More than 70% of imports to all of Yemen pass through the sea port of rebel-held Hodeida.

Yemen’s military forces have closed in on areas south and west of the port, pushing closer to an airport just south of the docks, sources in the army said.

The army on Saturday claimed it had seized the defunct Hodeida airport, which has been in Huthi hands since 2014. The Shiite rebels, however, denied the claim in a statement on their Saba news agency yesterday.

They have also reported Saudi air strikes on Huthi outposts across Hodeida.

The highway between Hodeida and the government-held port of Mokha was cut off on Friday in battles between the two warring sides, disrupting precious supply lines to the military.

The UN and relief organisati­ons have warned that an all-out assault on Hodeida by the Saudi-led coalition, which commands a massive joint air force, would put hundreds of thousands of people at risk. The fighting is already nearing densely populated residentia­l areas, rights groups have warned, and aid distributi­ons have been suspended in the west of the city.

At least 139 combatants have been killed since the launch of the operation on Wednesday, according to medical and military sources, most of them rebels.
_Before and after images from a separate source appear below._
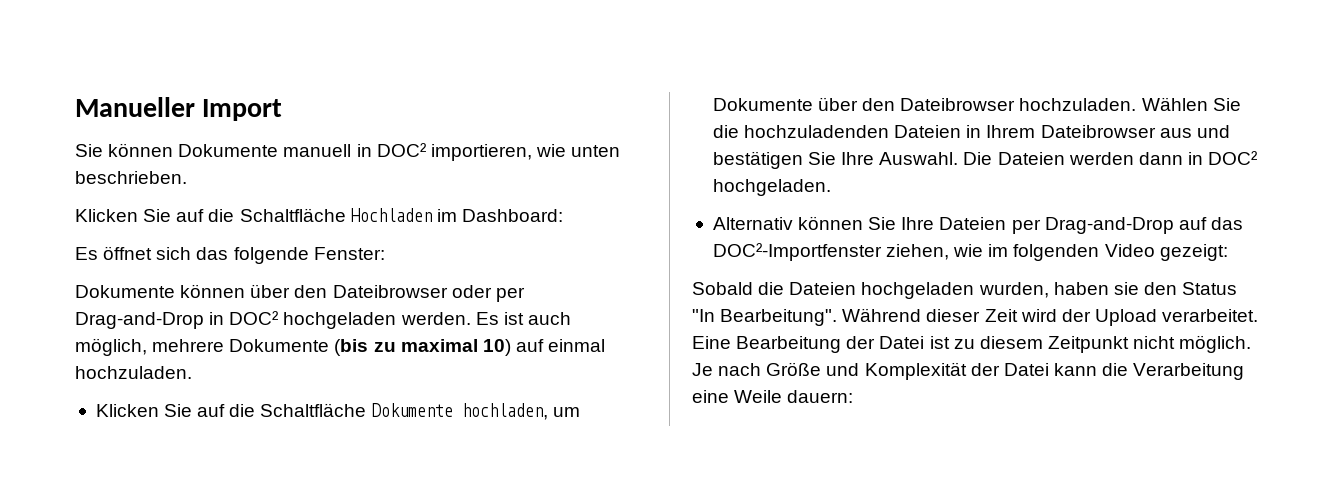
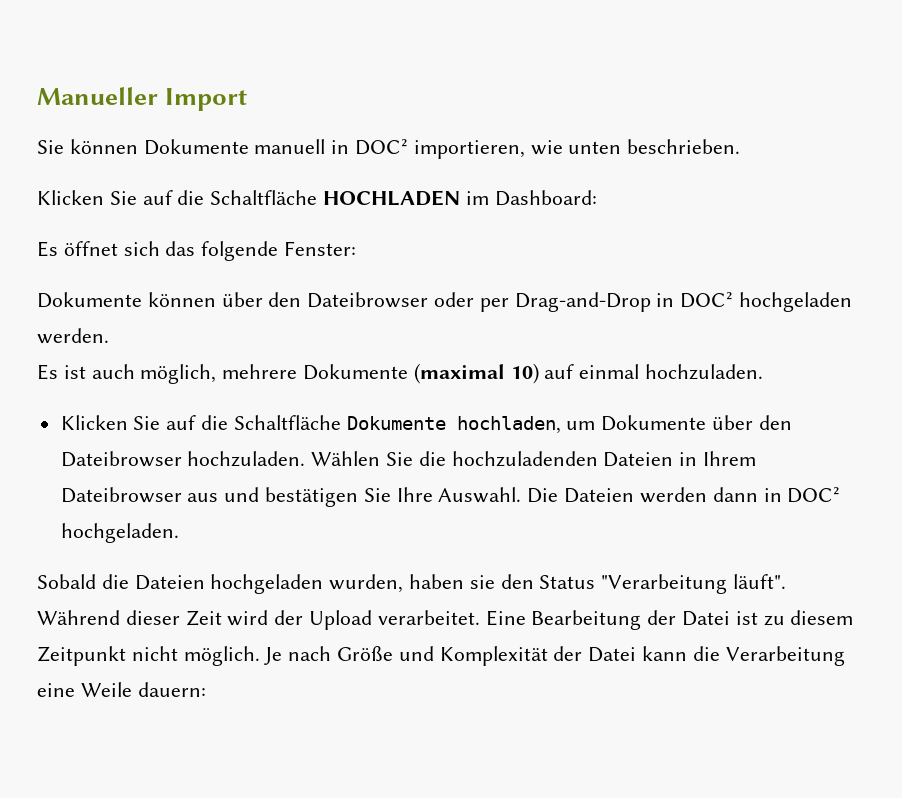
- Klicken Sie auf die Schaltfläche Hochladen im Dashboard:
+ Klicken Sie auf die Schaltfläche HOCHLADEN im Dashboard:
- Dokumente können über den Dateibrowser oder per Drag-and-Drop in DOC² hochgeladen werden. Es ist auch möglich, mehrere Dokumente (bis zu maximal 10) auf einmal hochzuladen.
+ Dokumente können über den Dateibrowser oder per Drag-and-Drop in DOC² hochgeladen werden.
+ Es ist auch möglich, mehrere Dokumente (maximal 10) auf einmal hochzuladen.
- Alternativ können Sie Ihre Dateien per Drag-and-Drop auf das DOC²-Importfenster ziehen, wie im folgenden Video gezeigt:
- Sobald die Dateien hochgeladen wurden, haben sie den Status "In Bearbeitung".
+ Sobald die Dateien hochgeladen wurden, haben sie den Status "Verarbeitung läuft".

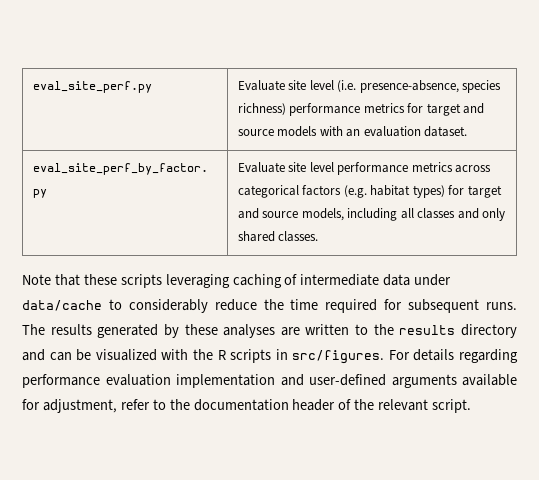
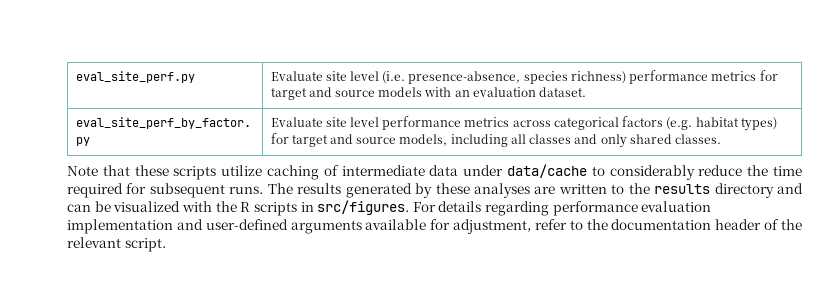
- Note that these scripts leveraging caching of intermediate data under data/cache to considerably reduce the time required for subsequent runs.
+ Note that these scripts utilize caching of intermediate data under data/cache to considerably reduce the time required for subsequent runs.

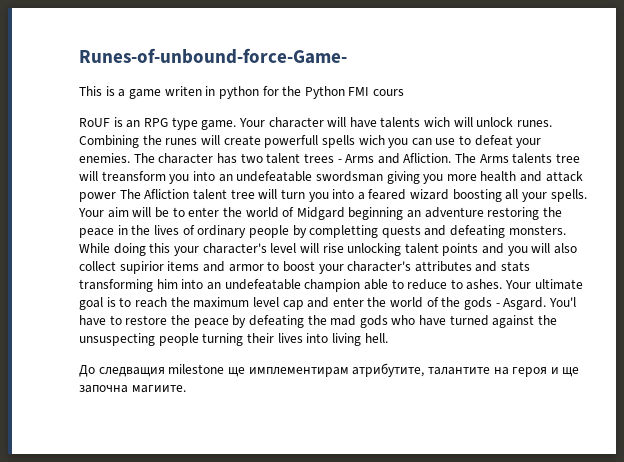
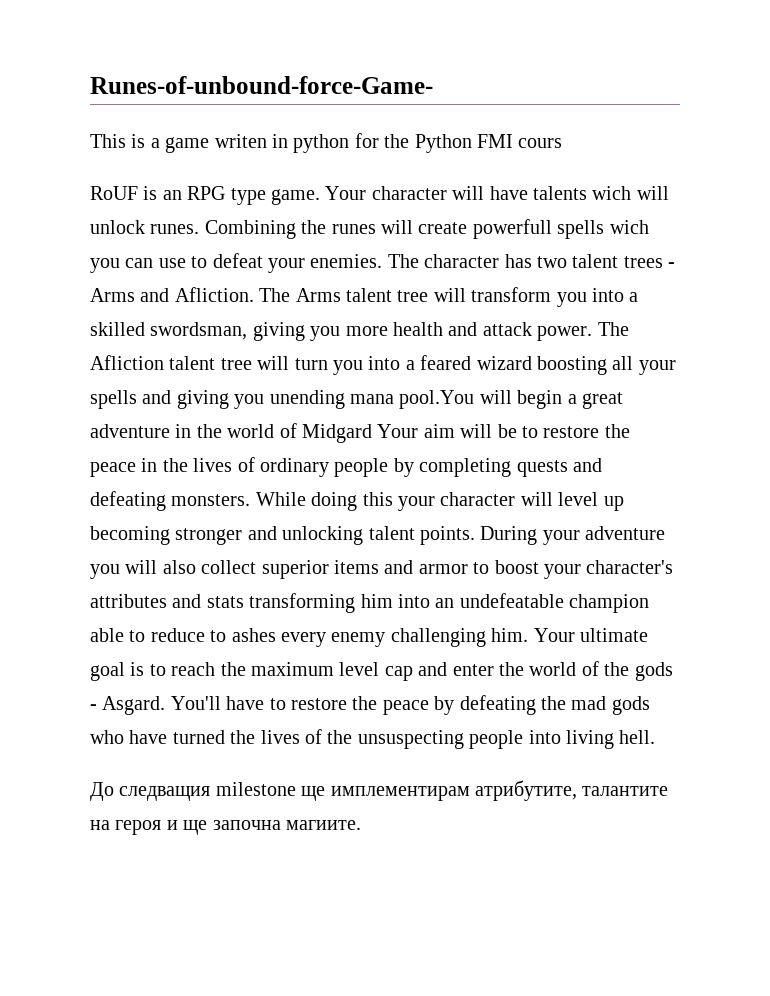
- The Arms talents tree will treansform you into an undefeatable swordsman giving you more health and attack power The Afliction talent tree will turn you into a feared wizard boosting all your spells. Your aim will be to enter the world of Midgard beginning an adventure restoring the peace in the lives of ordinary people by completting quests and defeating monsters.
+ The Arms talent tree will transform you into a skilled swordsman, giving you more health and attack power. The Afliction talent tree will turn you into a feared wizard boosting all your spells and giving you unending mana pool.You will begin a great adventure in the world of Midgard Your aim will be to restore the peace in the lives of ordinary people by completing quests and defeating monsters.
- While doing this your character's level will rise unlocking talent points and you will also collect supirior items and armor to boost your character's attributes and stats transforming him into an undefeatable champion able to reduce to ashes.
+ While doing this your character will level up becoming stronger and unlocking talent points. During your adventure you will also collect superior items and armor to boost your character's attributes and stats transforming him into an undefeatable champion able to reduce to ashes every enemy challenging him.
- You'l have to restore the peace by defeating the mad gods who have turned against the unsuspecting people turning their lives into living hell.
+ You'll have to restore the peace by defeating the mad gods who have turned the lives of the unsuspecting people into living hell.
The Huthi rebels drove Yemen’s government out of Sanaa in 2014, pushing President Abedrabbo Mansour Hadi into exile and sparking an interventi­on by Saudi Arabia and its allies.

The Saudi-led coalition earlier this year imposed a near-total blockade on Hodeida port, on allegation­s that it served as a major conduit for arms smuggling to the rebels by Riyadh’s regional arch rival Iran.

The potential capture of Hodeida would be the coalition’s biggest victory of the war so far.

Meanwhile, rebel leader Abdul Malik al-Huthi has urged his forces to put up fierce resistance and “turn the region into a quagmire” for the Saudi-led coalition troops.